ACTIVITY -
Pick each line containing "column" out of the records.

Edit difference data

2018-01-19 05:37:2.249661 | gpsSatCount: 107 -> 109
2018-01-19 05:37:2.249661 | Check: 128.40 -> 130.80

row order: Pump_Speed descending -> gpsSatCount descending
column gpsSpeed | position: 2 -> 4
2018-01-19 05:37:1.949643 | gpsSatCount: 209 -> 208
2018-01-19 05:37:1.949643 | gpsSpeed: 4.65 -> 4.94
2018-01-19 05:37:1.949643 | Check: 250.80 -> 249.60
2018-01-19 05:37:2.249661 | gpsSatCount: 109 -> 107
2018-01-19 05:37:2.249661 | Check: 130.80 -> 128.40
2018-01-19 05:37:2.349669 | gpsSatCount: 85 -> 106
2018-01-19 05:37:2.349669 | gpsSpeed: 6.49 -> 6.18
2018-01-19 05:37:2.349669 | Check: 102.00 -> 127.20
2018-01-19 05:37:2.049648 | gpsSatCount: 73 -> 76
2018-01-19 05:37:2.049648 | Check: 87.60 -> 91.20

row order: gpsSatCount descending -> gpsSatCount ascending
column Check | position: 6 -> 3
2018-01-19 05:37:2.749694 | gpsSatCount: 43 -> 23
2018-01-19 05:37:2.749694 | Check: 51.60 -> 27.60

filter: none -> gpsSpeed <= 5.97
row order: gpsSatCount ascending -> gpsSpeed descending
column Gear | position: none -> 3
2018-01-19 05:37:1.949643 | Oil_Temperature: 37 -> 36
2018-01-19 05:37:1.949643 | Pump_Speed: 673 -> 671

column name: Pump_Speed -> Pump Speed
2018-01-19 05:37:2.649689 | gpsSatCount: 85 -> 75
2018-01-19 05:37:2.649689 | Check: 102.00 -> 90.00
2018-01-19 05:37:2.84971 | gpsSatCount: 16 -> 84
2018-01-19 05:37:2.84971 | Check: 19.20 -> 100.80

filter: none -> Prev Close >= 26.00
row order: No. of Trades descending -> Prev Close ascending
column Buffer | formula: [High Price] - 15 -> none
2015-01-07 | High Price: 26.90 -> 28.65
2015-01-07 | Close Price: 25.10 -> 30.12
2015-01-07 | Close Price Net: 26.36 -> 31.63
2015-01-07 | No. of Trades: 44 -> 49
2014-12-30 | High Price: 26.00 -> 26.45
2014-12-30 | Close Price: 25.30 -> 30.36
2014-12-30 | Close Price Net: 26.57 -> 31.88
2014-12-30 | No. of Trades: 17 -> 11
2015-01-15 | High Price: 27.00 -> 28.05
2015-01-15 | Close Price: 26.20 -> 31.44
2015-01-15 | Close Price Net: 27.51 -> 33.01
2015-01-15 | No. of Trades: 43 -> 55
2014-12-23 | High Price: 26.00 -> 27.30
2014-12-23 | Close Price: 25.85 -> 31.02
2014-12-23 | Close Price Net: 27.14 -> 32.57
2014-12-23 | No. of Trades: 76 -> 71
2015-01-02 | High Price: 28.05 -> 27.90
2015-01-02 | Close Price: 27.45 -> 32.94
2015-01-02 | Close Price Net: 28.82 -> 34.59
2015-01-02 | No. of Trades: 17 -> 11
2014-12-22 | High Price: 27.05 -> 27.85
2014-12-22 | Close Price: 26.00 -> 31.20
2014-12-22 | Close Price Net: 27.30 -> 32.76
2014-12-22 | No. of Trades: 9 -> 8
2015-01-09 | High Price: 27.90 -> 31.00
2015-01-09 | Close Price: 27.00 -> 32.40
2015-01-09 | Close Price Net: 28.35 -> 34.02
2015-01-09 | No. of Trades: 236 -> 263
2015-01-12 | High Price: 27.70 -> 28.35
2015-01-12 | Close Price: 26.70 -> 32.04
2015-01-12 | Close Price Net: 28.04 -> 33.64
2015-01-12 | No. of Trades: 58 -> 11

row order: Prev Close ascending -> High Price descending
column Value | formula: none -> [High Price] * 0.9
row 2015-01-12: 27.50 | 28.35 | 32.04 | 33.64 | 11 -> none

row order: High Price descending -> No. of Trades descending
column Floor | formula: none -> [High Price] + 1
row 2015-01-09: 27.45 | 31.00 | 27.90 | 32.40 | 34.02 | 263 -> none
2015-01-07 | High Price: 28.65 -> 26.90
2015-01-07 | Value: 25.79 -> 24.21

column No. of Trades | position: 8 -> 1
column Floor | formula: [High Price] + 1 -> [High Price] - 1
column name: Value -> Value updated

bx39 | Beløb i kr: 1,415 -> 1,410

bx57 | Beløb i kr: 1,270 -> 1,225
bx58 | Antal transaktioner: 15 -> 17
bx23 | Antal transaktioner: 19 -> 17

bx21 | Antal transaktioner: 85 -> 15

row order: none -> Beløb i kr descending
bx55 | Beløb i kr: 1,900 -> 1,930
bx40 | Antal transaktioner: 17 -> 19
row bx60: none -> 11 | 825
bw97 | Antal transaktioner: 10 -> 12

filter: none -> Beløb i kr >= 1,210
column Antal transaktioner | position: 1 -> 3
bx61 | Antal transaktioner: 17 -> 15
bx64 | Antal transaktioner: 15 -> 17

ANSWER TO THE PROBLEM -
column gpsSpeed | position: 2 -> 4
column Check | position: 6 -> 3
column Gear | position: none -> 3
column name: Pump_Speed -> Pump Speed
column Buffer | formula: [High Price] - 15 -> none
column Value | formula: none -> [High Price] * 0.9
column Floor | formula: none -> [High Price] + 1
column No. of Trades | position: 8 -> 1
column Floor | formula: [High Price] + 1 -> [High Price] - 1
column name: Value -> Value updated
column Antal transaktioner | position: 1 -> 3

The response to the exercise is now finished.